Rocco shook his head, seemingly worried that he had been inadvertently racist to the bomber.
“I know you.” Kahulamu pointed at Andy. He reached to a separate sta
ck of papers, pulling out Andy’s picture.
“Are those all the targets?” Andy said.
“Who is she?” Kahulamu motioned with his chin toward Mirna. “I would remember that scarred face.”
“I’m your worst nightmare,” Mirna said.
“You are beautiful.” He turned back to Rocco. “The black one outside should join us. And the one that wears red. Did she die from her injuries?”
Pilar took a step forward. He turned to her and shook his head. She stopped.
“She’s alive,” Pilar said.
“Is there a chance she will not survive?”
“She’ll live,” Rocco said.
“Too bad. I was hoping to be done.”
“You are. It’s over,” Rocco said.
“You think you’ve caught me?” he said. Laughter followed. “I’ve been waiting for you.”
The big Hawaiian lifted a hand from beneath the table. He held a grip detonator with wires leading both onto the table and somewhere below him. A dead man’s switch.
“Be careful with those guns,” Kahulamu said. “The moment I let go, a dog-choking amount of explosives will detonate. You, me, Mrs. Macintosh, and all her cats across the street, we all go boom. Ua Mau ke Ea o ka ‘Āina i ka Pono.”

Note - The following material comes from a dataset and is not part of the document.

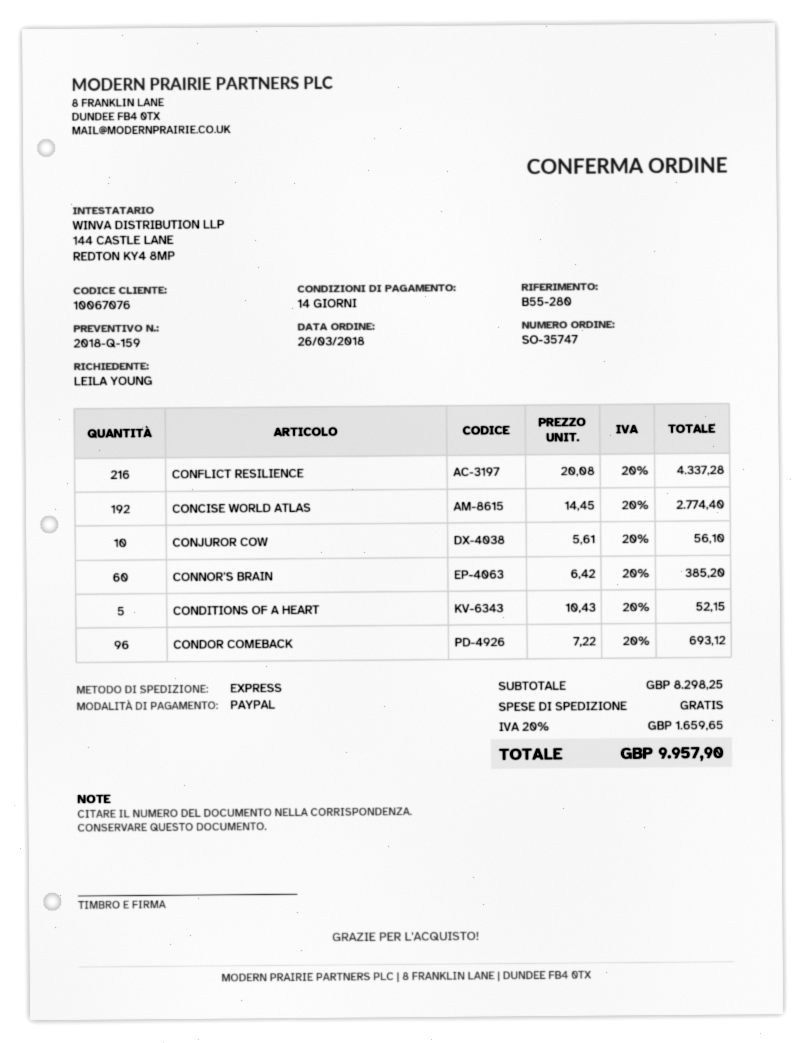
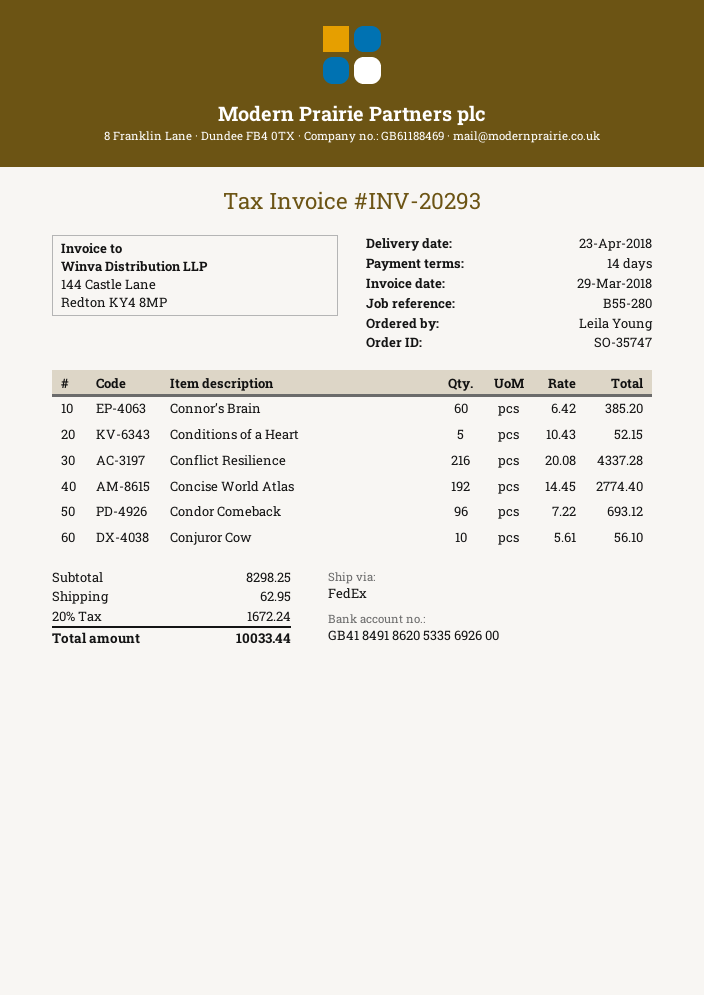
shipping method: express -> FedEx
shipping: 0.00 -> 62.95
tax: 20% = 1659.65 -> 20% = 1672.24
total: 9957.90 -> 10033.44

The calm Hawaiian bomber showed no nervousness. Andy couldn’t say the same for himself or the others.
“As everyone is deciding what to do next, do you mind me asking a question?” Andy said. “Who is the dead man in the laundry room?”
Rocco turned to Andy, one eyebrow arched.
“Ronald?” Ipo said. “He never fit in. Annoyed Hopewell from the start. Two different personalities. The gecko and the bat. Ronald was a sadist, which can often be overlooked in this profession, but he got mouthy. Hopewell made a decision. I did not argue.”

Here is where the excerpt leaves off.